First, download the data using the link below

In [2]:
def quarter_start(year: int, q: int) -> datetime:
    if not 1 <= q <= 4:
        raise ValueError("Quarter must be within [1, 2, 3, 4]")

    month = [1, 4, 7, 10]
    return datetime(year, month[q - 1], 1)

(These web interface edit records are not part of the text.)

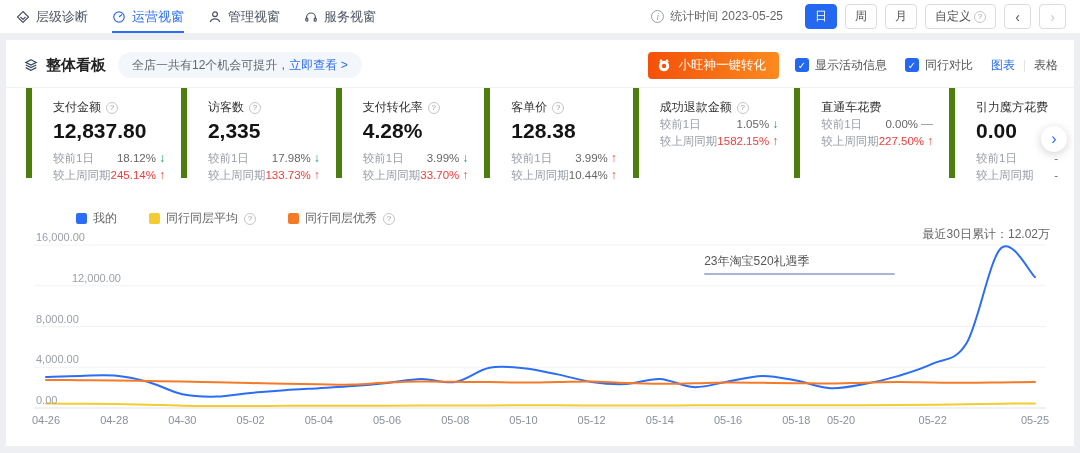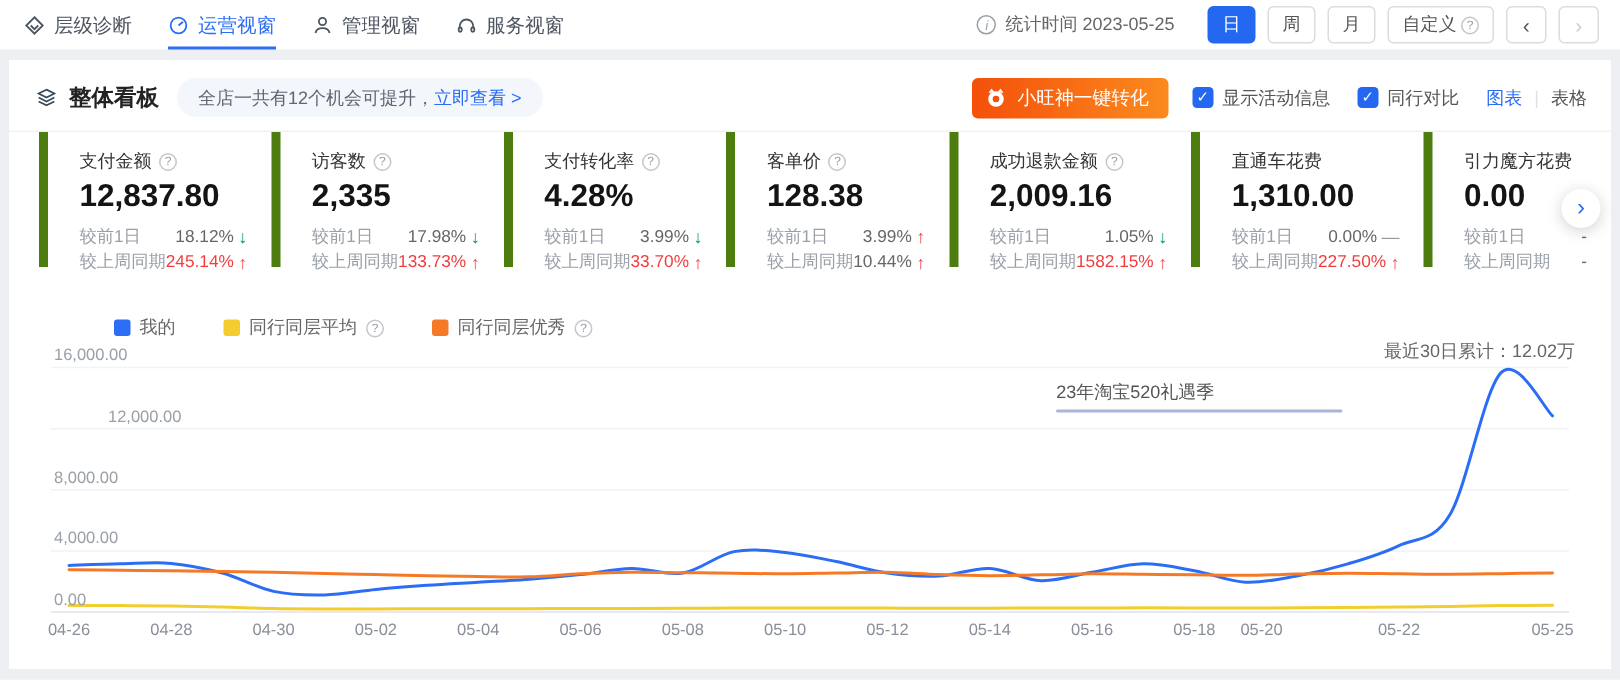--- a/index.html
+++ b/index.html
@@ -272,42 +272,40 @@
             <span class="arr up">↑</span>
           </span>
         </div>
     </div>
 
     <div class="card">
       <div class="c-title">
           <span>成功退款金额</span>
           <span class="qmark">?</span>
         </div>
-      <div class="c-value">2,009.16</div>
       <div class="c-row">
           <span class="rl">较前1日</span>
           <span class="rv">
             <span class="pct grey">1.05%</span>
             <span class="arr down">↓</span>
           </span>
         </div>
       <div class="c-row">
           <span class="rl">较上周同期</span>
           <span class="rv">
             <span class="pct red">1582.15%</span>
             <span class="arr up">↑</span>
           </span>
         </div>
     </div>
 
     <div class="card">
       <div class="c-title">
           <span>直通车花费</span>
         </div>
-      <div class="c-value">1,310.00</div>
       <div class="c-row">
           <span class="rl">较前1日</span>
           <span class="rv">
             <span class="pct grey">0.00%</span>
             <span class="arr flat">—</span>
           </span>
         </div>
       <div class="c-row">
           <span class="rl">较上周同期</span>
           <span class="rv">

def get_tile_url(service_type: str, year: int, q: int) -> str:
    dt = quarter_start(year, q)

    base_url = "https://ookla-open-data.s3-us-west-2.amazonaws.com/shapefiles/performance"
    url = f"{base_url}/type%3D{service_type}/year%3D{dt:%Y}/quarter%3D{q}/{dt:%Y-%m-%d}_performance_{service_type}_tiles.zip"
    return url

In [3]:
year = 2022
t = "fixed"
# For every quarter
pbar = tqdm(range(1,5))
for q in pbar:
    tile_url = get_tile_url("fixed", year, q)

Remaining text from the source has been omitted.